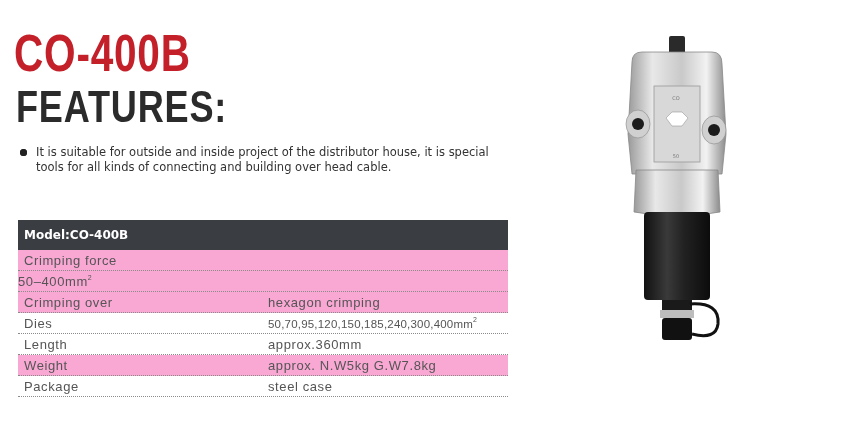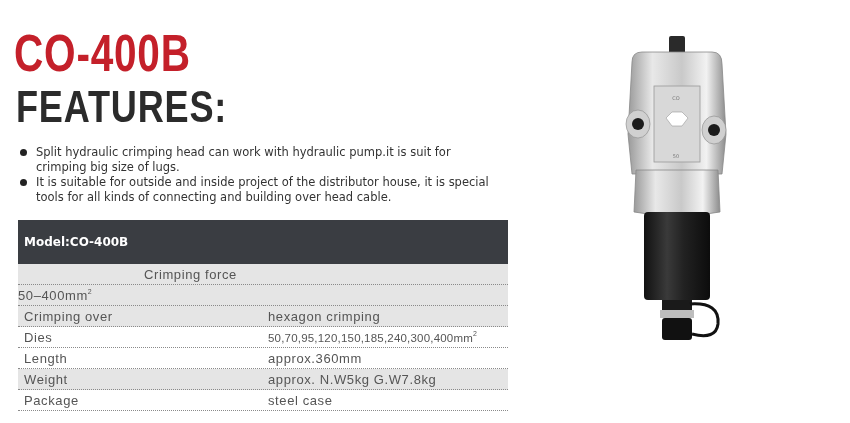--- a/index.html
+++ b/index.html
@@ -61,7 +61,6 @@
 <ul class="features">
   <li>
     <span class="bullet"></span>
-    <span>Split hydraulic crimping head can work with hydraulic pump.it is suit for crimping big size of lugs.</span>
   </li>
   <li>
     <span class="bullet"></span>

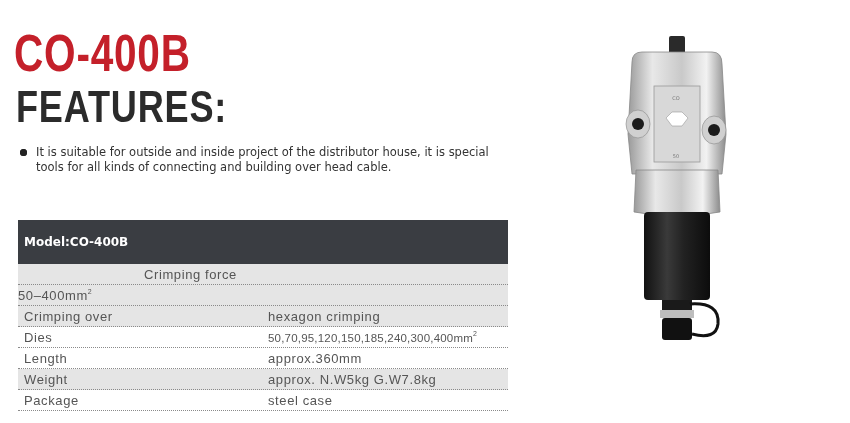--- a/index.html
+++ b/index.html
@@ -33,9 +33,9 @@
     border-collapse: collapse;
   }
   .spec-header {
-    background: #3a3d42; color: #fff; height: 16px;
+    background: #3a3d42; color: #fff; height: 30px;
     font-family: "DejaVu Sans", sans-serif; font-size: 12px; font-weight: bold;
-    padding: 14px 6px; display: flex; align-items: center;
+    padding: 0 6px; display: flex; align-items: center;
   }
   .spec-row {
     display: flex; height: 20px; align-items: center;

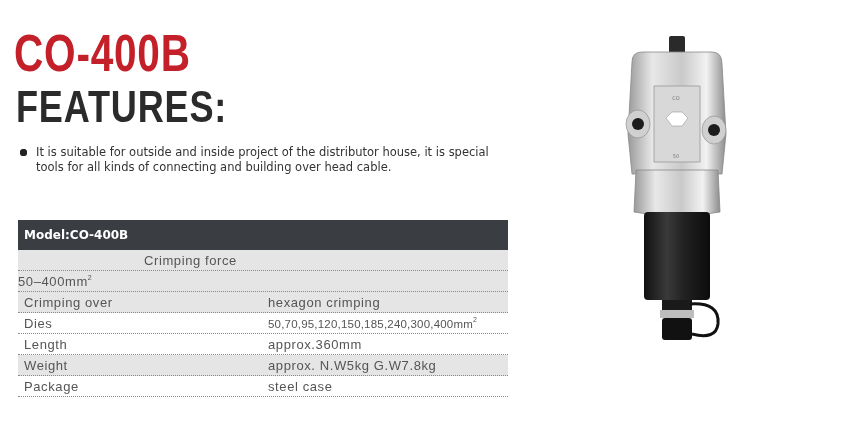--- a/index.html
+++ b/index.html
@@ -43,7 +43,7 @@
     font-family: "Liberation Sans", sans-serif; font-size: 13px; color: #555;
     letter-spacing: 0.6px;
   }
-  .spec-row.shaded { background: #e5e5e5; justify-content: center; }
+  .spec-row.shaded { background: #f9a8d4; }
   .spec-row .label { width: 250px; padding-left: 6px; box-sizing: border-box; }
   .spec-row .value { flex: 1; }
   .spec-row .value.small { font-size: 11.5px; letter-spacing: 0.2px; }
--- --- ---
Task brief: Transcribe the whole listing exactly. Pictures stay out of your copy.

Exercise answer:
--- a/index.html
+++ b/index.html
@@ -61,7 +61,6 @@
 <ul class="features">
   <li>
     <span class="bullet"></span>
-    <span>Split hydraulic crimping head can work with hydraulic pump.it is suit for crimping big size of lugs.</span>
   </li>
   <li>
     <span class="bullet"></span>

--- a/index.html
+++ b/index.html
@@ -33,9 +33,9 @@
     border-collapse: collapse;
   }
   .spec-header {
-    background: #3a3d42; color: #fff; height: 16px;
+    background: #3a3d42; color: #fff; height: 30px;
     font-family: "DejaVu Sans", sans-serif; font-size: 12px; font-weight: bold;
-    padding: 14px 6px; display: flex; align-items: center;
+    padding: 0 6px; display: flex; align-items: center;
   }
   .spec-row {
     display: flex; height: 20px; align-items: center;

--- a/index.html
+++ b/index.html
@@ -43,7 +43,7 @@
     font-family: "Liberation Sans", sans-serif; font-size: 13px; color: #555;
     letter-spacing: 0.6px;
   }
-  .spec-row.shaded { background: #e5e5e5; justify-content: center; }
+  .spec-row.shaded { background: #f9a8d4; }
   .spec-row .label { width: 250px; padding-left: 6px; box-sizing: border-box; }
   .spec-row .value { flex: 1; }
   .spec-row .value.small { font-size: 11.5px; letter-spacing: 0.2px; }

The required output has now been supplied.